(Stored data entries)
________________________
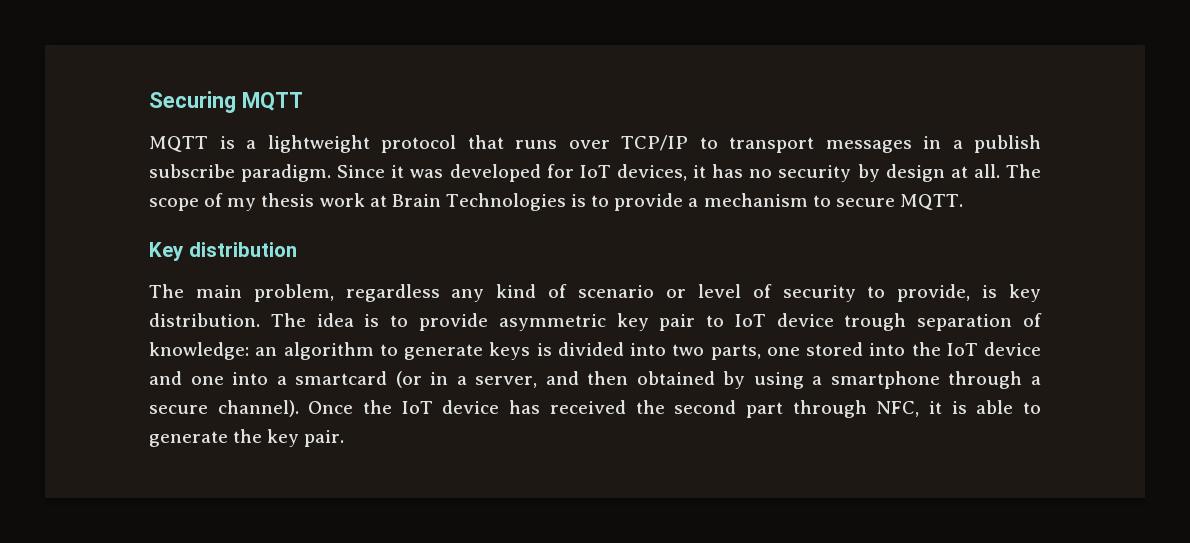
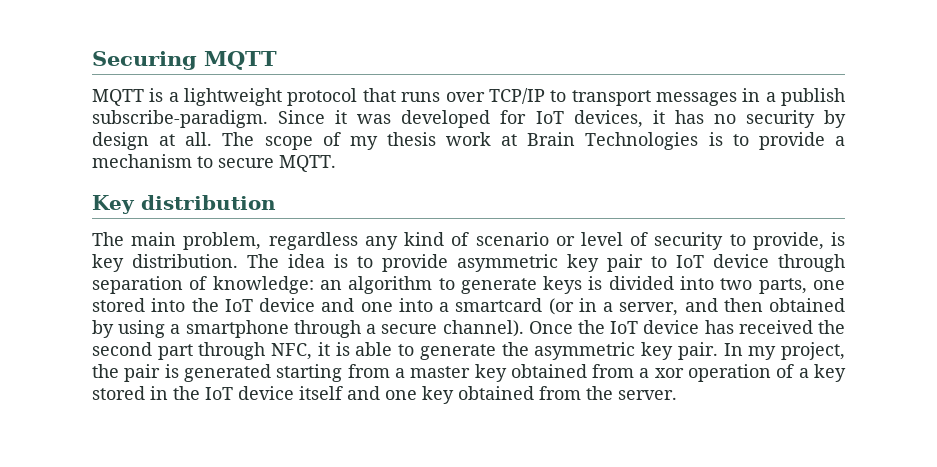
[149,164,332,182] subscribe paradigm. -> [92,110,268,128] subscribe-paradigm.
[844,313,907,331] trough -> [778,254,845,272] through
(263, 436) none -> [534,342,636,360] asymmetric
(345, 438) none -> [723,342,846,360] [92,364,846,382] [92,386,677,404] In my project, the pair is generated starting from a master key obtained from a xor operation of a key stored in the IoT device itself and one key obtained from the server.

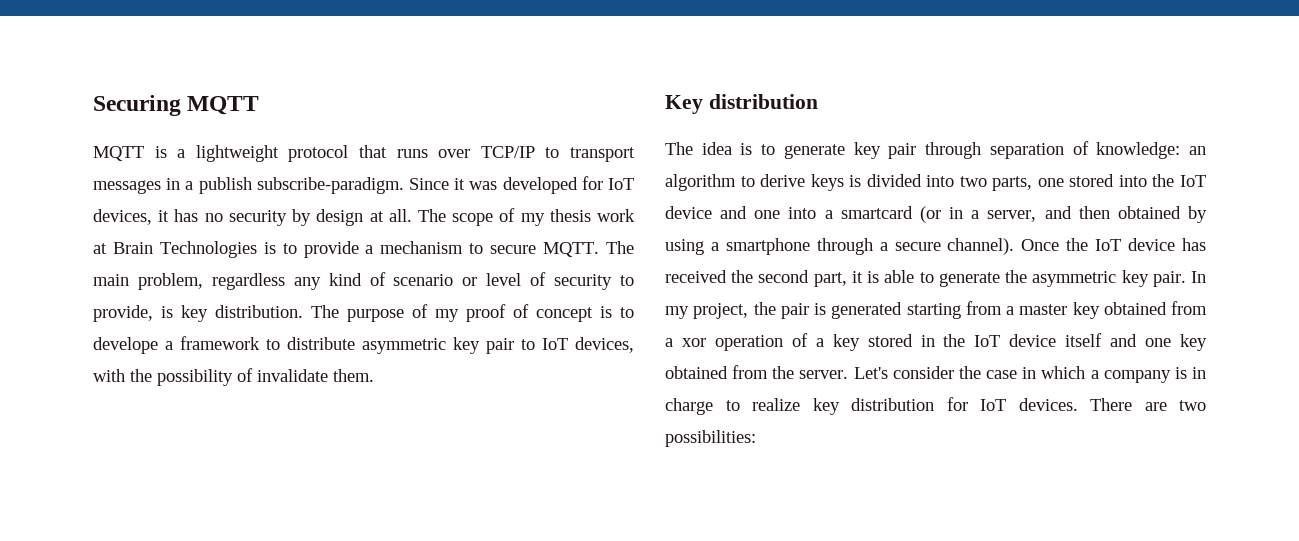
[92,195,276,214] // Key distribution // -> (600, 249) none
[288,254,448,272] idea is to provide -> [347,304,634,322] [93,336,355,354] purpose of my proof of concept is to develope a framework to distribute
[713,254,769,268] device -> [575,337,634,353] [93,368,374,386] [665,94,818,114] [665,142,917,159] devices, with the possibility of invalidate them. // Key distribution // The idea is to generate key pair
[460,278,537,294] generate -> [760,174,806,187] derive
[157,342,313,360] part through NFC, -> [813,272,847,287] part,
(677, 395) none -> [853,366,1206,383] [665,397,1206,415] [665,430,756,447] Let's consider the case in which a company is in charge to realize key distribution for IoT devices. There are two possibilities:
________________________
**WORK REQUIRED:** Copy the entries character for character, excluding any pictures.

**RESPONSE TO THE TASK:**
[149,164,332,182] subscribe paradigm. -> [92,110,268,128] subscribe-paradigm.
[844,313,907,331] trough -> [778,254,845,272] through
(263, 436) none -> [534,342,636,360] asymmetric
(345, 438) none -> [723,342,846,360] [92,364,846,382] [92,386,677,404] In my project, the pair is generated starting from a master key obtained from a xor operation of a key stored in the IoT device itself and one key obtained from the server.

[92,195,276,214] // Key distribution // -> (600, 249) none
[288,254,448,272] idea is to provide -> [347,304,634,322] [93,336,355,354] purpose of my proof of concept is to develope a framework to distribute
[713,254,769,268] device -> [575,337,634,353] [93,368,374,386] [665,94,818,114] [665,142,917,159] devices, with the possibility of invalidate them. // Key distribution // The idea is to generate key pair
[460,278,537,294] generate -> [760,174,806,187] derive
[157,342,313,360] part through NFC, -> [813,272,847,287] part,
(677, 395) none -> [853,366,1206,383] [665,397,1206,415] [665,430,756,447] Let's consider the case in which a company is in charge to realize key distribution for IoT devices. There are two possibilities:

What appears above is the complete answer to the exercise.